The ensuing patdown of Justin also was lawful. As this court has explained: “ ‘When an officer is justified in believing that the individual whose suspicious behavior he is investigating at close range is armed and presently dangerous to the officer or to others,’ the officer may ‘take necessary measures to determine whether the person is in fact carrying a weapon and to neutralize the threat of physical harm.’ [Citation.] This is so regardless of whether the officer has probable cause to arrest the individual for a crime. [Citation.] ‘The officer need not be absolutely certain that the individual is armed; the issue is whether a reasonable prudent [person] in the circumstances would be warranted in the belief that his safety or that of others was in danger. [Citations.] And in determining whether the officer acted reasonably in such circumstances, due weight must be given, not to his inchoate and unparticularized suspicion or “hunch,” but to the specific reasonable inferences which he is entitled to draw from the facts in light of his experience. [Citation.]’ [Citation.] In short, the officer ‘must be able to point to specific and articulable facts which, taken together with rational inferences from those facts, reasonably warrant’ the intrusion. [Citation.]” (People v. Rios (2011) 193 Cal.App.4th 584, 598-599; see Terry, supra, 392 U.S. at pp. 21, 24, 27.)

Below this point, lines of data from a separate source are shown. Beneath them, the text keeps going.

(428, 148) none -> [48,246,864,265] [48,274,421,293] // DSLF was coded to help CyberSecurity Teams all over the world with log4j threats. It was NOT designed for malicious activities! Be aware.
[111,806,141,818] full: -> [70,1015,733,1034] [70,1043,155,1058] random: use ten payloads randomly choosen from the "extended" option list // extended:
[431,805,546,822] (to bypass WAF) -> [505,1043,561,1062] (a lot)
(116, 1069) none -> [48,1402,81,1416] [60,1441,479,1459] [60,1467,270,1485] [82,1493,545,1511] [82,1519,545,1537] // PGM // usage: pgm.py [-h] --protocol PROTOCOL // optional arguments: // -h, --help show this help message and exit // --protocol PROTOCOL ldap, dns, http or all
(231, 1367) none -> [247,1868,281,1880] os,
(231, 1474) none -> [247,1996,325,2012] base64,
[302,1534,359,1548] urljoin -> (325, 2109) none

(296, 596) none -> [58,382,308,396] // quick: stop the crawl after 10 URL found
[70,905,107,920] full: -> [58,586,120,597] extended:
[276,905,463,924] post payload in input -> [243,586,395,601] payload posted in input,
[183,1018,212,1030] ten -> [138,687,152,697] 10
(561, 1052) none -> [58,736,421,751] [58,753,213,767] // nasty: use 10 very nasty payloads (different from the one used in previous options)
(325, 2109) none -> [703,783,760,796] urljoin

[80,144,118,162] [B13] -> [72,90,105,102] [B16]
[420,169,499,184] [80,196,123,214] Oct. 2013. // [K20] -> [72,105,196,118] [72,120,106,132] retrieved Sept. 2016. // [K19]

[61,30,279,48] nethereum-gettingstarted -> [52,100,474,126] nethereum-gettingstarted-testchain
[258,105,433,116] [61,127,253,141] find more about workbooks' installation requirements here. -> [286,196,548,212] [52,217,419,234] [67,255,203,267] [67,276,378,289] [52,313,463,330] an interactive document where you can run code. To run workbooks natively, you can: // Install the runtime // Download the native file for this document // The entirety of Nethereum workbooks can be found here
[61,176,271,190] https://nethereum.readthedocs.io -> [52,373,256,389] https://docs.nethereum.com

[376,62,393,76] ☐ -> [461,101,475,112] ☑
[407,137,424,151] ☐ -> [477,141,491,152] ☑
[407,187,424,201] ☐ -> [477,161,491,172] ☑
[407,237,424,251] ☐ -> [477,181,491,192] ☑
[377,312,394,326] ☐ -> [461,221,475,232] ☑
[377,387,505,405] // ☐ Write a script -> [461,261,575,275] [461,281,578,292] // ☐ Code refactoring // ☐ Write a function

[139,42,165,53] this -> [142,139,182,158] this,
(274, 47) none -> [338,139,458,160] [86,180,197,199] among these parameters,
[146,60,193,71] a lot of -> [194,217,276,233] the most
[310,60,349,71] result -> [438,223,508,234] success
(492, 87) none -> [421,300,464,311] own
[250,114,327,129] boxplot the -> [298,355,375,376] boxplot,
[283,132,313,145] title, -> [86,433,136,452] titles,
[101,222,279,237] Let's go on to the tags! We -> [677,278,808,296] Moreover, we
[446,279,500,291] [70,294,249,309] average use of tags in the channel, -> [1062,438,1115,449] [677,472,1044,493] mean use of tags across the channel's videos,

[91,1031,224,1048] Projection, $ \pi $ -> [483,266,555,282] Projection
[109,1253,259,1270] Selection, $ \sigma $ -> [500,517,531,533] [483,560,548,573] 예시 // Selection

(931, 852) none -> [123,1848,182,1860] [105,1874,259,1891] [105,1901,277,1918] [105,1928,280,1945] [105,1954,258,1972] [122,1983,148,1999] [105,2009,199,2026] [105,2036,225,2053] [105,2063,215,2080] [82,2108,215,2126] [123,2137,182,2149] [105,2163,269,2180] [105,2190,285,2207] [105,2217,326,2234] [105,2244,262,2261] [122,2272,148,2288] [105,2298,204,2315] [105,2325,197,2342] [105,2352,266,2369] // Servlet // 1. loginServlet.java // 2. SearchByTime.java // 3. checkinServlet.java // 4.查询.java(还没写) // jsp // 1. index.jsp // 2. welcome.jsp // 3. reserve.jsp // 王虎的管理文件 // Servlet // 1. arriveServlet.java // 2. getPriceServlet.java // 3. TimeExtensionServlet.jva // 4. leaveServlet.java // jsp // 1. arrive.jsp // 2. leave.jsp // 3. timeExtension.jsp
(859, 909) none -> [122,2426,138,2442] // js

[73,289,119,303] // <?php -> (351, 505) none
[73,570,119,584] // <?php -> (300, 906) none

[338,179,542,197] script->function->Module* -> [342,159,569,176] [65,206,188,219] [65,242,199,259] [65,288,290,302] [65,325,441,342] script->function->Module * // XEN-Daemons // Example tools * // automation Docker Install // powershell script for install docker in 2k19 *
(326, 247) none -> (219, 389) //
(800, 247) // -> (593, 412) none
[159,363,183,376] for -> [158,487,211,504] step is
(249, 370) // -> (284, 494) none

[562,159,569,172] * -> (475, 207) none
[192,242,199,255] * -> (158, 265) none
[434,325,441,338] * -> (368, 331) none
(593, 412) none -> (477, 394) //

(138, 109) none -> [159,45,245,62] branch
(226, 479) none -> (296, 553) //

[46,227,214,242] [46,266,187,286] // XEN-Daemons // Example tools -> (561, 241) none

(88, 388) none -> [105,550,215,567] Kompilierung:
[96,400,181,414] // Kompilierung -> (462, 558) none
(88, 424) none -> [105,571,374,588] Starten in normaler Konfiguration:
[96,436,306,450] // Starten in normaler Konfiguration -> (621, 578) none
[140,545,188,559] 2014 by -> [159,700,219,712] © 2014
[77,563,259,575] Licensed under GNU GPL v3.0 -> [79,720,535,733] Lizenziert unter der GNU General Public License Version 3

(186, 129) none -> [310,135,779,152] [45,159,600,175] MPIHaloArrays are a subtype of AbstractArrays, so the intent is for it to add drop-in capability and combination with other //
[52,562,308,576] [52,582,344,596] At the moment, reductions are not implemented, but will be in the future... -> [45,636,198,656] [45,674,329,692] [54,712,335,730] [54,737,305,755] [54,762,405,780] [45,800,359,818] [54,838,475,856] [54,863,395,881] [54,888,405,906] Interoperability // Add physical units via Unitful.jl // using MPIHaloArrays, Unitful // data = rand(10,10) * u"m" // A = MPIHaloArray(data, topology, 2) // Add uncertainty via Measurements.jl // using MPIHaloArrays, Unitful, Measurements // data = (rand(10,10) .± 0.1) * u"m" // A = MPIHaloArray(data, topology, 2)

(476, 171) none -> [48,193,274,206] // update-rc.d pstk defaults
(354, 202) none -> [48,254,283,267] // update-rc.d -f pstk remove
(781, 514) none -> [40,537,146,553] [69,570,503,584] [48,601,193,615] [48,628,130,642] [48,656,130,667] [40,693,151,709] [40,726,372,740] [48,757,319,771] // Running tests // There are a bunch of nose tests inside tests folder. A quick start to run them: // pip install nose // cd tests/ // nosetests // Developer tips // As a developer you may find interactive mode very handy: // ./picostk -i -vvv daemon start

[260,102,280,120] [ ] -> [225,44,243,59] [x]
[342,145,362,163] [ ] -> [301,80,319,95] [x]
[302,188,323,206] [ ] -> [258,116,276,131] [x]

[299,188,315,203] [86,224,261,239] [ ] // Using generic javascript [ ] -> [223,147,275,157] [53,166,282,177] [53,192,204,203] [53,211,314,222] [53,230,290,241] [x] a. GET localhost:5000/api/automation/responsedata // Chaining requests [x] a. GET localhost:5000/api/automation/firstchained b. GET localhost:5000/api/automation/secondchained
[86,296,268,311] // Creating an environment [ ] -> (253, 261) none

“ ‘The judiciary should not lightly second-guess a police officer’s decision to perform a patdown search for officer safety. The lives and safety of police officers weigh heavily in the balance of competing Fourth Amendment considerations. [Citations.]’ [Citation.]” (People v. Collier (2008) 166 Cal.App.4th 1374, 1378.) “The officer has an immediate interest in taking steps to ensure that the person stopped ‘is not armed with a weapon that could unexpectedly and fatally be used’ against the officer. [Citation.]” (In re H.M. (2008) 167 Cal.App.4th 136, 143.) “The Fourth Amendment has never been interpreted to ‘ “require that police officers take unnecessary risks in the performance of their duties.” [Citation.]’ [Citation.]” (People v. Collier, supra, at p. 1378.)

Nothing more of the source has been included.